Gegen dieses Urteil hat die Angeklagte mit Schrifsatz ihrer Verteidigerin vom 25.1.2013, der auch an diesem Tag beim Landgericht eingegangen ist, Revision eingelegt.
In der auf die Verletzung formellen und sachlichen Rechts gestützen Revisionsbegründung hat die Verteidigerin beantragt,
das Urteil aufzuheben und die Sache zur erneuten Verhandlung und Entscheidung an eine andere Strafkammer des Landgerichts München II zurückzuverweisen.
Mit Vorlageschreiben vom 30.7.2013 hat die Staatsanwaltschaft bei dem Oberlandesgericht München beantragt,
die Revision der Angeklagten nach § 349 Abs. 2 StPO kostenpflichtig als unbegründet zu verwerfen.
II.
Die zulässige Revision hat mit der Verfahrensrüge Erfolg, soweit sie die Verletzung der Belehrungspflicht gemäß § 257c Abs. 5 i.V.m. Abs. 4 StPO geltend macht. Im Übrigen sind die erhobenen Verfahrensrügen unbegründet.
1. Die zulässige Rüge der Verletzung des § 338 Nr. 5 StPO ist unbegründet.
a) Die Revision beanstandet, dass ein Teil der Hauptverhandlung vom 18.12.2012 in Abwesenheit eines Verteidigers bei einer gegebenen notwendigen Verteidigung nach § 140 StPO stattgefunden habe. Der zu diesem Zeitpunkt allein anwesende Wahlverteidiger habe die Sitzung vor deren Beendigung verlassen. Das Protokoll enthalte nach diesem Zeitpunkt vor der Verfügung der Vorsitzenden, die Hauptverhandlung zu unterbrechen, die Festellung, dass keine Anträge mehr für den laufenden Verhandlungstag gestellt und keine weiteren Erklärungen abgegeben wurden. Es könne nicht ausgeschlossen werden, dass im Zeitraum zwischen dem Verlassen des Sitzungssaales durch den Wahlverteidiger und der Beendigung der Sitzung noch weitere Ausführungen über den weiteren Verlauf getroffen worden seien, insbesondere, dass über den Fortsetzungstermin gesprochen worden sei.

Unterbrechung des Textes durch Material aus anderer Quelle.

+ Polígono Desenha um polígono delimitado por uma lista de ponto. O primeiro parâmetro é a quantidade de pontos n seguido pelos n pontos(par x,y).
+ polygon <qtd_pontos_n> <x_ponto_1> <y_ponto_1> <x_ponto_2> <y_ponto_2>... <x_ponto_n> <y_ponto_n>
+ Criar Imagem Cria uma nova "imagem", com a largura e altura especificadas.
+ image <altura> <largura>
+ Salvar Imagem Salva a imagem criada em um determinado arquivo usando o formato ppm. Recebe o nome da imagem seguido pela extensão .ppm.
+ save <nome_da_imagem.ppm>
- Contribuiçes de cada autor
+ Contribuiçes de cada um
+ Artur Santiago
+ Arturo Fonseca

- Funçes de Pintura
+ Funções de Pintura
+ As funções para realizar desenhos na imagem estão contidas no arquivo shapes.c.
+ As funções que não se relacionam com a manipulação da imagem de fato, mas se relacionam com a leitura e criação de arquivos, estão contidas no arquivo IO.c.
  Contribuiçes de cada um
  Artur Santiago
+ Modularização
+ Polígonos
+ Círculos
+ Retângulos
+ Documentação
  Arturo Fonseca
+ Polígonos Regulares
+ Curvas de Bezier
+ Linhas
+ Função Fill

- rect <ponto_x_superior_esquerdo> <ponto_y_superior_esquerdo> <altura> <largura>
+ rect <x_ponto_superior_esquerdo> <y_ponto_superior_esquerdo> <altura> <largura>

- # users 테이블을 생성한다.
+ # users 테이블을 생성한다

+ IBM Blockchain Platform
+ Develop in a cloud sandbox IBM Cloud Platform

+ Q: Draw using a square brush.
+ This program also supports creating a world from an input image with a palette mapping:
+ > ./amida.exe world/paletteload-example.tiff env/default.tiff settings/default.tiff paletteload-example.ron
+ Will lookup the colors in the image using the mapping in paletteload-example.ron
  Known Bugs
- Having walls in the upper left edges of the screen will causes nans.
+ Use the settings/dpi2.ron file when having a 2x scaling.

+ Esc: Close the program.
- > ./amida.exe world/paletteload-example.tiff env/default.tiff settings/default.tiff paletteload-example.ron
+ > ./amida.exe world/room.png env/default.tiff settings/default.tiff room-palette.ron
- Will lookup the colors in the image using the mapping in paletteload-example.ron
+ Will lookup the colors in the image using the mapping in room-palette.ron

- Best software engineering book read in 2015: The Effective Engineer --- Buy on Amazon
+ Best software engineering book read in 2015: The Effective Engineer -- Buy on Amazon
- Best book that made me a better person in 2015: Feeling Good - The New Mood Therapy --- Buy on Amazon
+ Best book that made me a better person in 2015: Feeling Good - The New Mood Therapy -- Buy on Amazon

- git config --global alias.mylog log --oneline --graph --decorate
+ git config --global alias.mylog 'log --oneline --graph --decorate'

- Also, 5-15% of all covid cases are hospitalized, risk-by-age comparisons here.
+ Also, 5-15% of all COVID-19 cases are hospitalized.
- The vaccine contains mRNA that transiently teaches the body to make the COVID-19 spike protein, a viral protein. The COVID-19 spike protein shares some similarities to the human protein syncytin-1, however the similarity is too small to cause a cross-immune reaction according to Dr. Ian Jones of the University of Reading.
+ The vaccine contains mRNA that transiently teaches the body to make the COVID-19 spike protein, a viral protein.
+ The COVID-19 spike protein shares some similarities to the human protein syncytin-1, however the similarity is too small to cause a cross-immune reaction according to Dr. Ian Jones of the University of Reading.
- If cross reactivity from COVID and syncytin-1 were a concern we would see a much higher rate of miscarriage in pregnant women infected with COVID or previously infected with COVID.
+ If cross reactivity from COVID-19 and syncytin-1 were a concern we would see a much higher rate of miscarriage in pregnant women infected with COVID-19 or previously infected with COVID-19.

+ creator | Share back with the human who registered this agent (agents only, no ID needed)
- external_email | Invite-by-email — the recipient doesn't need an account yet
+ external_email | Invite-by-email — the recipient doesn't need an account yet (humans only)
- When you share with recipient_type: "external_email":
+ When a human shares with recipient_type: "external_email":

b) Die Rüge ist unbegründet. Denn nur die Abwesenheit bei einem wesentlichen Teil der Hauptverhandlung begründet die Revision (Meyer-Goßner 56. Aufl. StPO § 338 Rdn. 36), die hier nicht gegeben ist. Ausweislich des Hauptverhandlungsprotokolls vom 18.12.2012 wurden zwei Zeugen vernommen, zwei Schreiben verlesen, eine Verteidigererklärung verlesen und eine Erklärung der Vorsitzenden über das Verhalten der Angeklagten zu Protokoll gegeben. Nach jedem Teil der Beweisaufnahme bestand hierbei die Möglichkeit der Verteidigung Anträge und Erklärungen abzugeben, von der kein Gebrauch gem...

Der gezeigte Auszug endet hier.